Correlated phases in spin-orbit-coupled rhombohedral trilayer graphene

  • 1. ROR icon California Institute of Technology

Abstract

Recent experiments indicate that crystalline graphene multilayers exhibit much of the richness of their twisted counterparts, including cascades of symmetry-broken states and unconventional superconductivity. Interfacing Bernal bilayer graphene with a WSe₂ monolayer was shown to dramatically enhance superconductivity—suggesting that proximity-induced spin-orbit coupling plays a key role in promoting Cooper pairing.
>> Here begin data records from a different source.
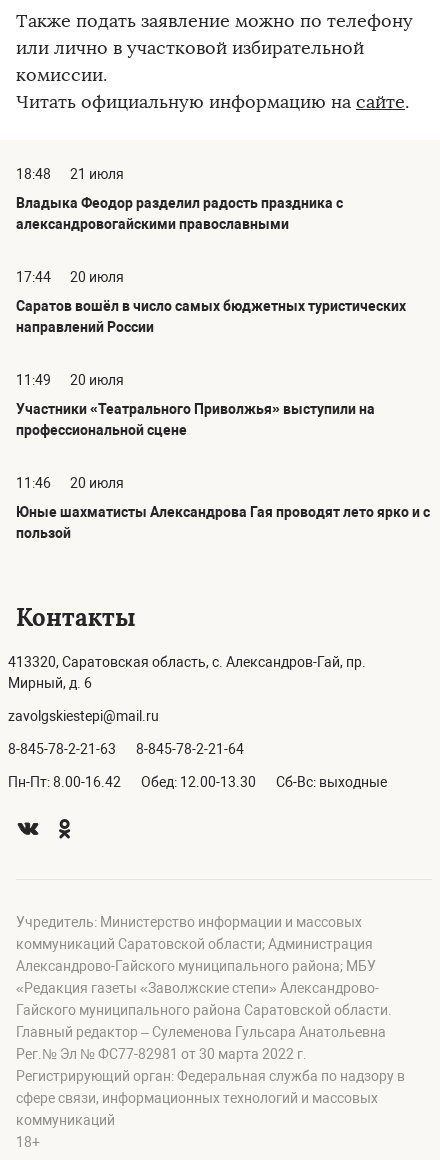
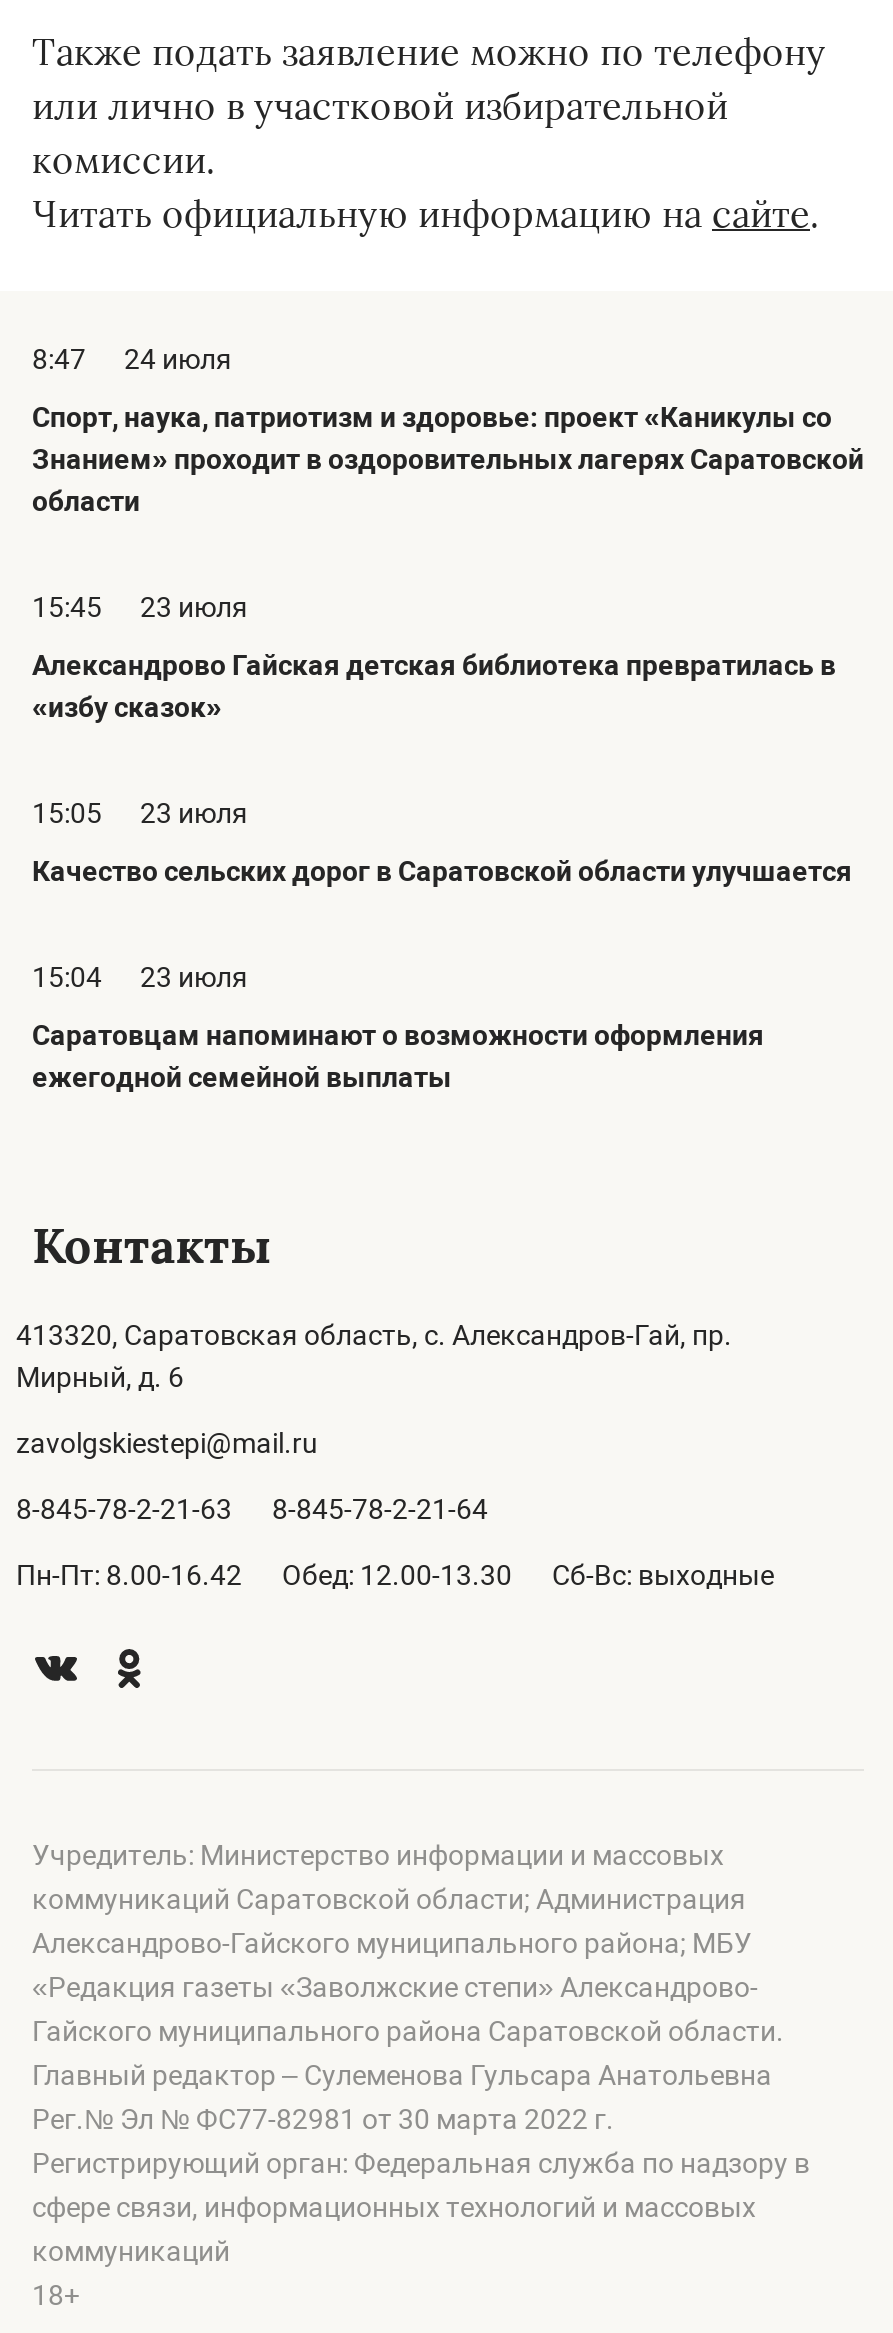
- 18:48
- 21 июля
+ 8:47
+ 24 июля

- Владыка Феодор разделил радость праздника с
- александровогайскими православными
+ Спорт, наука, патриотизм и здоровье: проект «Каникулы со
+ Знанием» проходит в оздоровительных лагерях Саратовской
+ области

- 17:44
- 20 июля
+ 15:45
+ 23 июля

- Саратов вошёл в число самых бюджетных туристических
- направлений России
+ Александрово Гайская детская библиотека превратилась в
+ «избу сказок»

- 11:49
- 20 июля
+ 15:05
+ 23 июля

- Участники «Театрального Приволжья» выступили на
- профессиональной сцене
+ Качество сельских дорог в Саратовской области улучшается

- 11:46
- 20 июля
+ 15:04
+ 23 июля

- Юные шахматисты Александрова Гая проводят лето ярко и с
- пользой
+ Саратовцам напоминают о возможности оформления
+ ежегодной семейной выплаты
Motivated by this observation, we study the phase diagram of spin-orbit-coupled rhombohedral trilayer graphene via self-consistent Hartree-Fock simulations, elucidating the interplay between displacement field effects, long-range Coulomb repulsion, short-range (Hund's) interactions, and substrate-induced Ising spin-orbit coupling. In addition to generalized Stoner ferromagnets, we find various flavors of intervalley coherent ground states distinguished by their transformation properties under electronic time reversal, C₃ rotations, and an effective antiunitary symmetry. We pay particular attention to broken-symmetry phases that yield Fermi surfaces compatible with zero-momentum Cooper pairing, identifying promising candidate orders that may support spin-orbit-enhanced superconductivity.

Copyright and License

© 2024 American Physical Society.

Acknowledgement

We are grateful to Yiran Zhang, Alex Thomson, Cyprian Lewandowski, and Stevan Nadj-Perge for insightful discussions and collaborations on related projects. J.M.K. acknowledges support from the SURF programme at Caltech. É.L.-H. was supported by the Gordon and Betty Moore Foundation's EPiQS Initiative, Grant No. GBMF8682. The U.S. Department of Energy, Office of Science, National Quantum Information Science Research Centers, Quantum Science Center supported the high-performance computing as well as the symmetry analysis component of this work. Additional support was provided by the Caltech Institute for Quantum Information and Matter, an NSF Physics Frontiers Center with support of the Gordon and Betty Moore Foundation through Grant No. GBMF1250, and the Walter Burke Institute for Theoretical Physics at Caltech.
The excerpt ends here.